Gabriel percebeu que estávamos mais felizes que o normal e se aproximou da gente, para saber o que tava rolando.
― O que foi? ― Ele perguntou.
― Olha, Gabriel! Eu tô na janelinha! ― Eu disse mostrando meu bilhete para ele.
― Nossa! Que legal, Lu!
― Você tá aonde? ― Perguntei.
― Tô na 25B. E a Ju na 25A. Na verdade, eu tinha pego a janelinha… mas troquei com ela, sabe?
Fiquei vermelho. Me senti comparado à namorada do Gabriel.
― E o papai e a mamãe? ― Rafa perguntou.
― Então… é sobre isso mesmo que eu queria falar com vocês… ― Gabriel começou.

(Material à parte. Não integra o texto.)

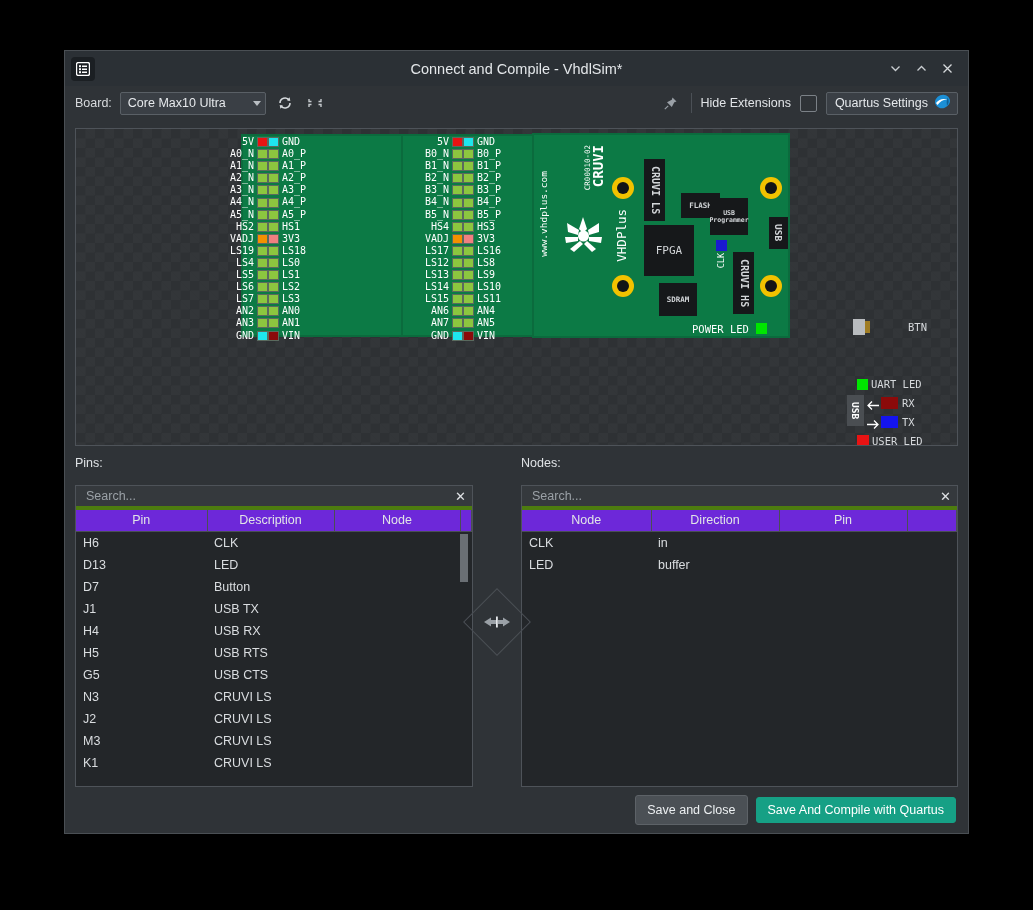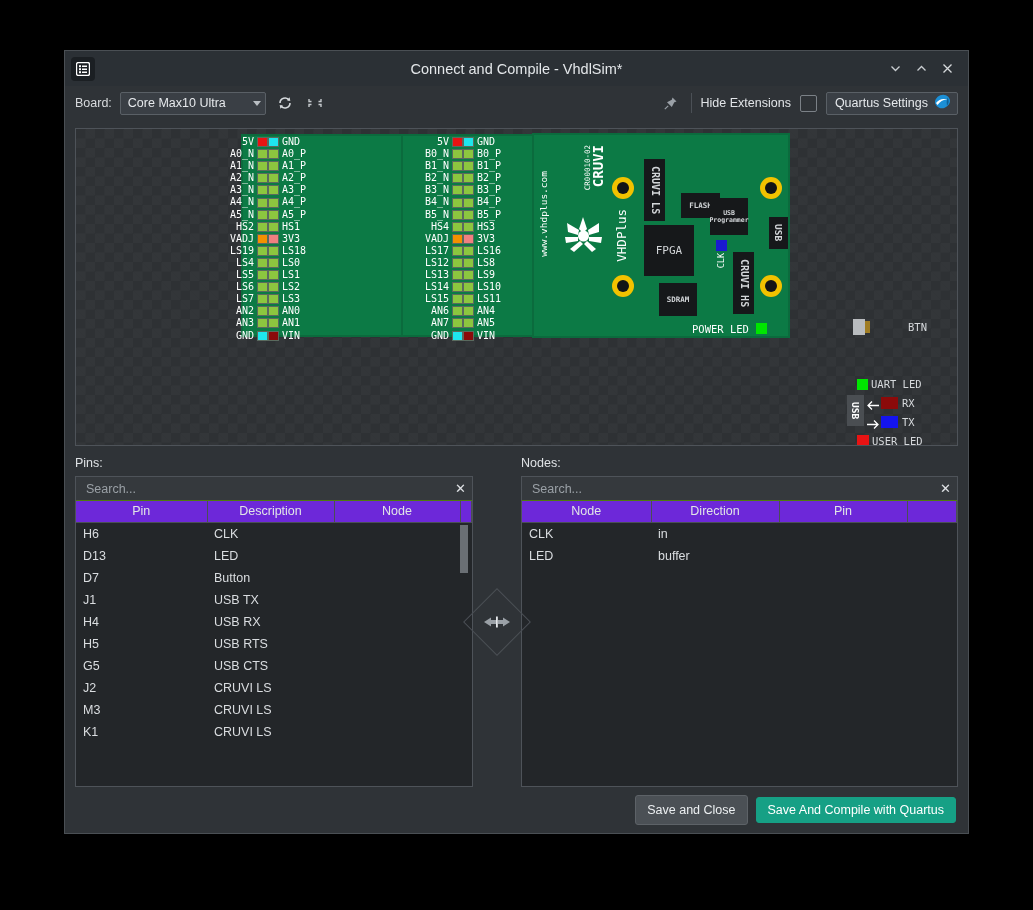"Pins:" .panel-caption { margin-bottom: 6px -> 15px }
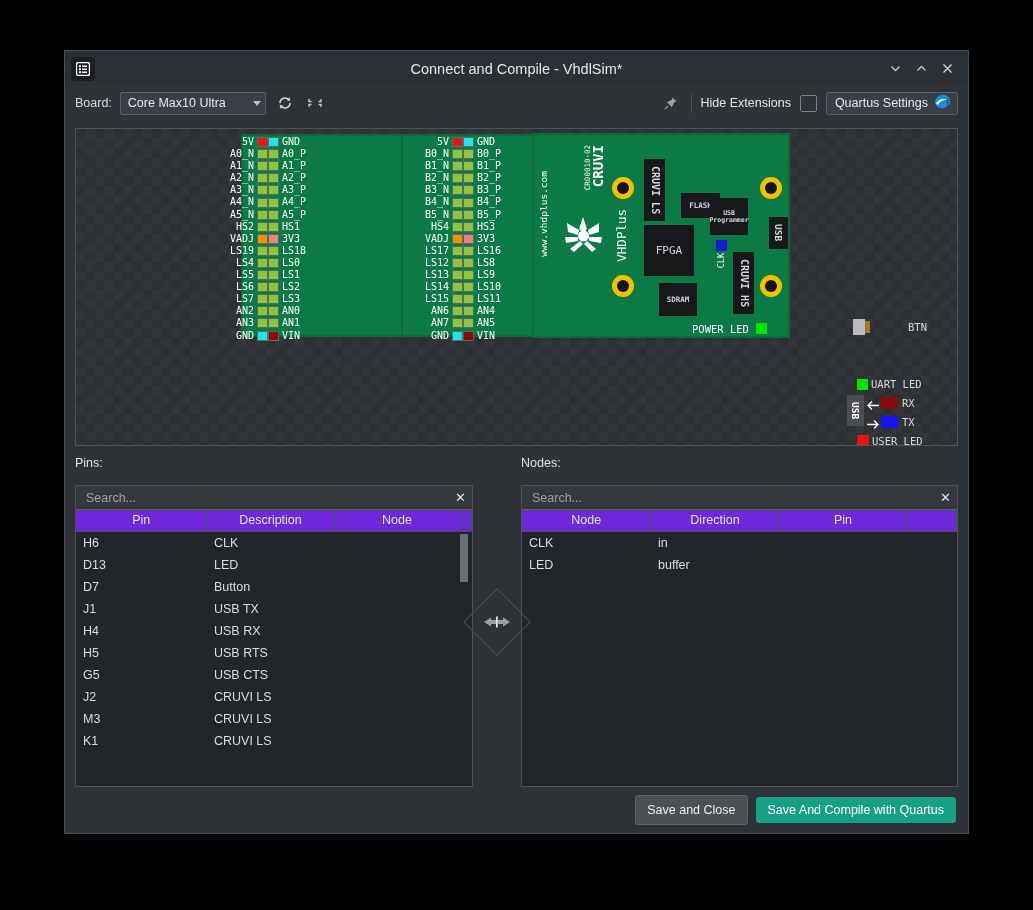"Search..." .search-row { border-bottom: 1px solid #4d7c0f -> 4px solid #4d7c0f }
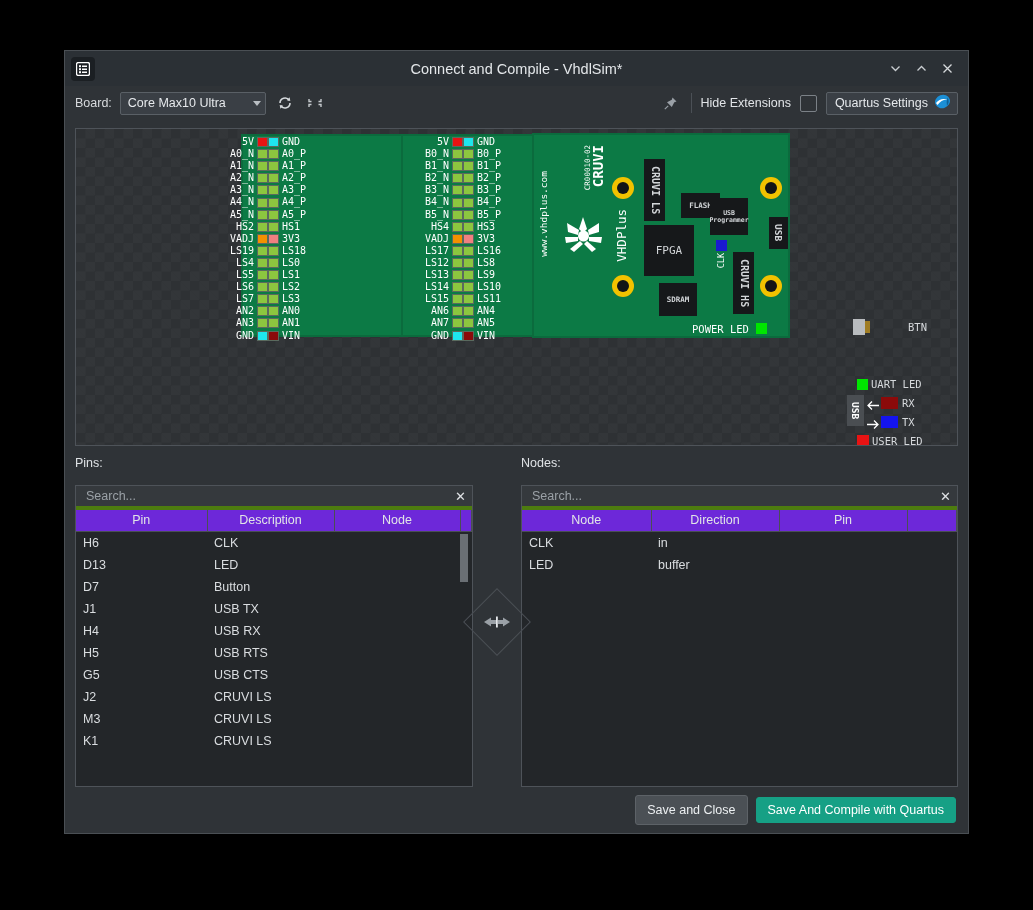"N3" tr { html: none -> <tr> <td>N3</td> <td>CRUVI LS</td> <td></td> <td></td> </tr> }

― O que aconteceu? ― Rafa perguntou desconfiado.
― Pois é… eles estão na 25C e D.
― Olha! Perto de vocês! ― Rafa disse rindo.
― Sim… infelizmente… e é por isso que vocês vão trocar de lugares com a gente.
― O que!? Nem fodendo! ― Rafa disse num tom de deboche.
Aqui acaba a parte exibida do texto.